= Gordon Norton Ray =

American English professor

Gordon Norton Ray (8 September 1915, New York City – 15 December 1986, Manhattan) was an American author, professor of English, and collector of English and French illustrated books and autographed letters from the Victorian era.

==Biography==
Ray graduated from New Trier High School in Winnetka in 1932, Indiana University with A.B. and A.M. in 1936, and graduated and from Harvard University with A.M. in 1938 and Ph.D. in 1940. His doctoral thesis on Thackeray has the title Thackeray in France. Ray was an instructor in English at Harvard University from 1940 to 1942 and then in 1942 enlisted in the U.S. Navy as an apprentice seaman. He saw combat on aircraft carriers in the Pacific and was promoted to lieutenant with seven battle stars.

Ray wrote of his WW II service:

In 1943 and 1944 I was a radar and fighter director officer aboard the U.S.S. Belleau Wood, an aircraft carrier operating out of Pearl Harbor. Our routine at sea consisted of long periods of uneasy waiting, punctuated by short bursts of intense combat activity. The great day-to-day problem was somehow to conquer boredom. I had a friend at the University of Hawaii who between cruises undertook, no doubt quite illegally, to fill my footlocker with books from the university library. Under these circumstances, I read nearly half of Trollope's novels, exchanging old volumes for new each time we returned to port.

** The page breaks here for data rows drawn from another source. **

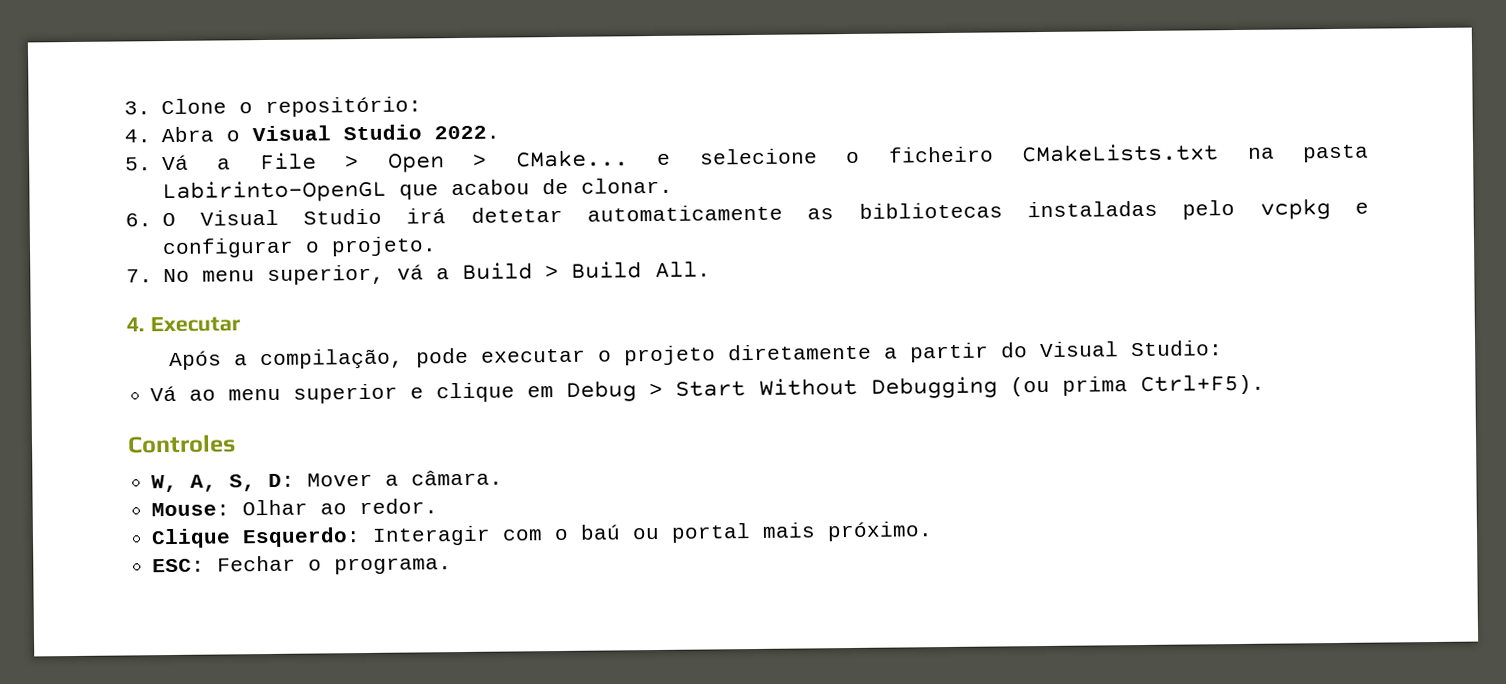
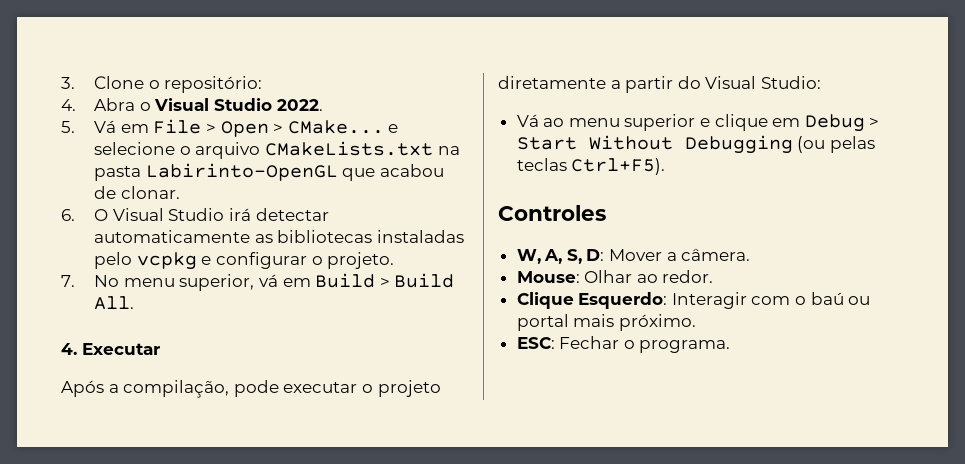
- 5. Vá a File > Open > CMake... e selecione o ficheiro CMakeLists.txt na pasta Labirinto-OpenGL que acabou de clonar.
+ 5. Vá em File > Open > CMake... e selecione o arquivo CMakeLists.txt na pasta Labirinto-OpenGL que acabou de clonar.
- 6. O Visual Studio irá detetar automaticamente as bibliotecas instaladas pelo vcpkg e configurar o projeto.
+ 6. O Visual Studio irá detectar automaticamente as bibliotecas instaladas pelo vcpkg e configurar o projeto.
- 7. No menu superior, vá a Build > Build All.
+ 7. No menu superior, vá em Build > Build All.
- Vá ao menu superior e clique em Debug > Start Without Debugging (ou prima Ctrl+F5).
+ Vá ao menu superior e clique em Debug > Start Without Debugging (ou pelas teclas Ctrl+F5).
- W, A, S, D: Mover a câmara.
+ W, A, S, D: Mover a câmera.

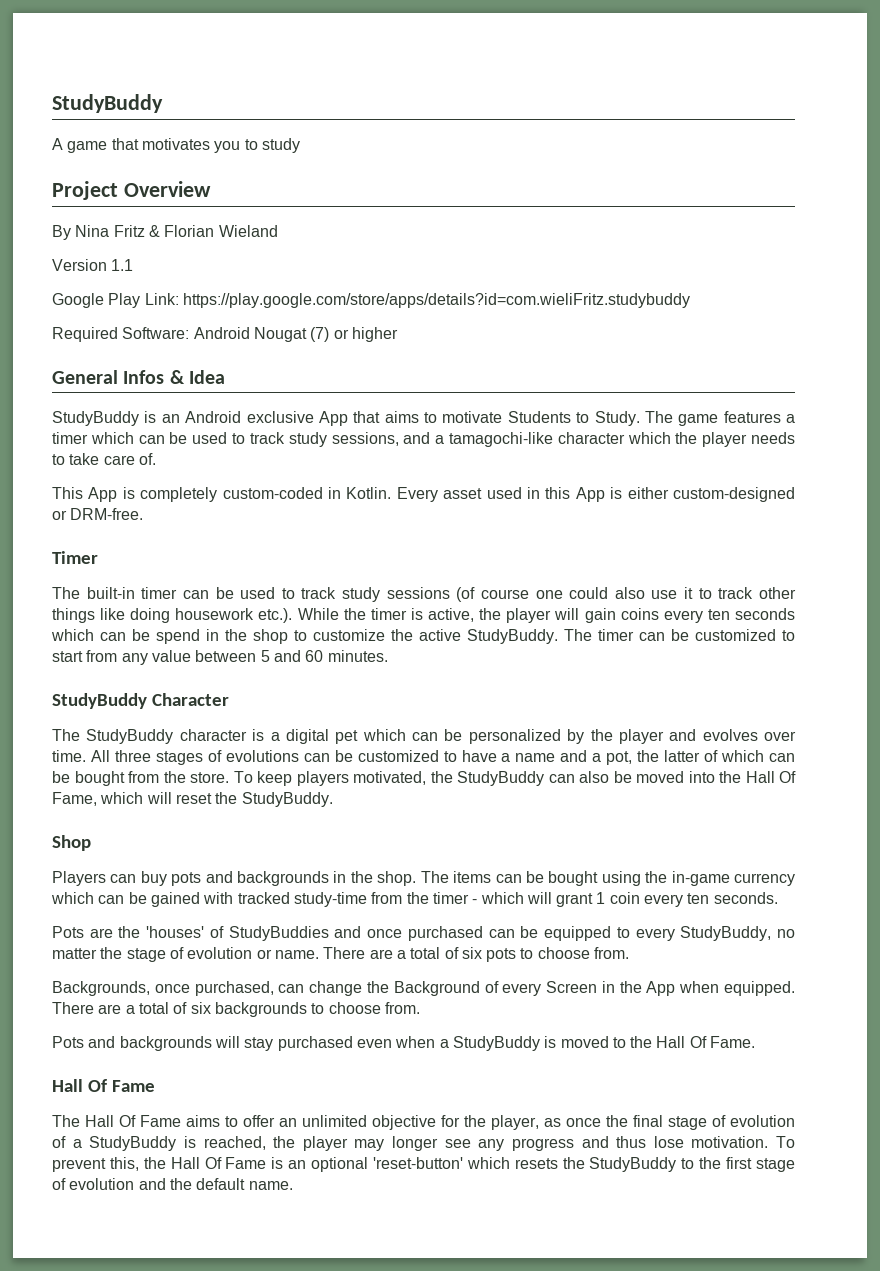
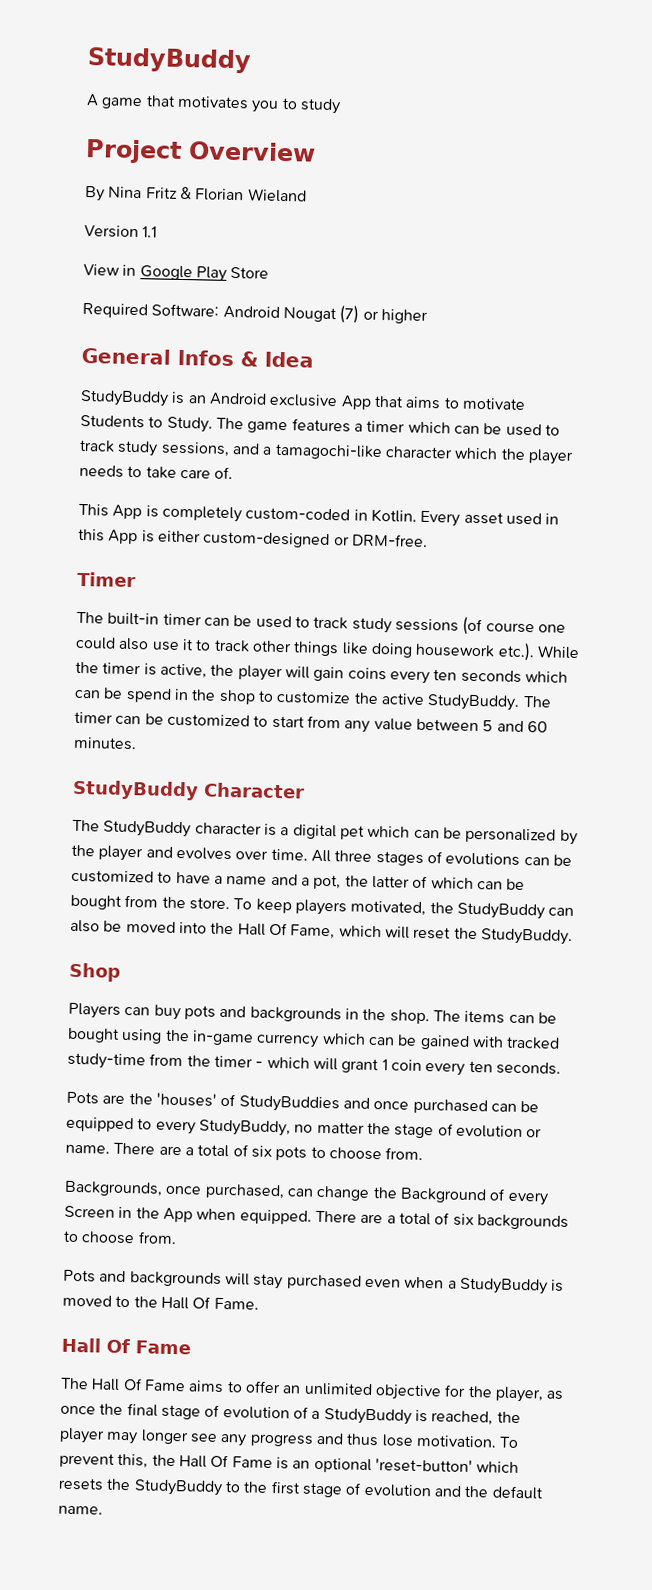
- Google Play Link: https://play.google.com/store/apps/details?id=com.wieliFritz.studybuddy
+ View in Google Play Store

At the University of Illinois, he was a professor of English from 1946 to 1957, also serving as head of the English department, and vice president and provost from 1957 to 1960. He was a Guggenheim Fellow for the academic years 1941–1942, 1942–1943, 1945–1946, and 1956–1957. He was from 1960 to 1963 the associate secretary general and from 1963 to 1985 the president of the John Simon Guggenheim Memorial Foundation. He became a member of the American Academy of Arts and Sciences in 1962 and the American Philosophical Society in 1977.

Ray was a professor of English at New York University from 1962 to 1980, when he retired as professor emeritus.

In 1945 and 1946 Harvard University Press published his 4-volume work The Letters and Private Papers of William Makepeace Thackeray. Thackeray's heirs released to Ray additional materials (previously unavailable), enabling him to publish two more biographies, Thackeray: The Uses of Adversity, 1811-1846 (1955) and Thackeray: The Age of Wisdom, 1847-1863 (1957).

In 1954, the University of Illinois bought the complete literary archives of H. G. Wells from the author's estate to allow Dr. Ray to write extensively on Wells, who had died in 1946. The estate amounted to thousands of books, typescripts, corrected proofs and other materials, including 10,000 letters. Dr. Ray distilled some of it into Henry James and H. G. Wells (1958, with Leon Edel), and H. G. Wells and Rebecca West (1974), a much discussed selection of Wells's letters to his young mistress with substantial commentary by Dr. Ray.

At Manhattan's Pierpont Morgan Library, Ray's private collections were the main source for two exhibitions: The Illustrator and the Book in England, 1790-1914 (exhibited in 1976) and The Art of the French Illustrated Book, 1700 to 1914 (exhibited in 1982). At the Low Memorial Library on the Columbia campus, his collections formed one of the main sources of a Benjamin Disraeli exhibition in 1981.

Upon his death, he had no immediate surviving family members.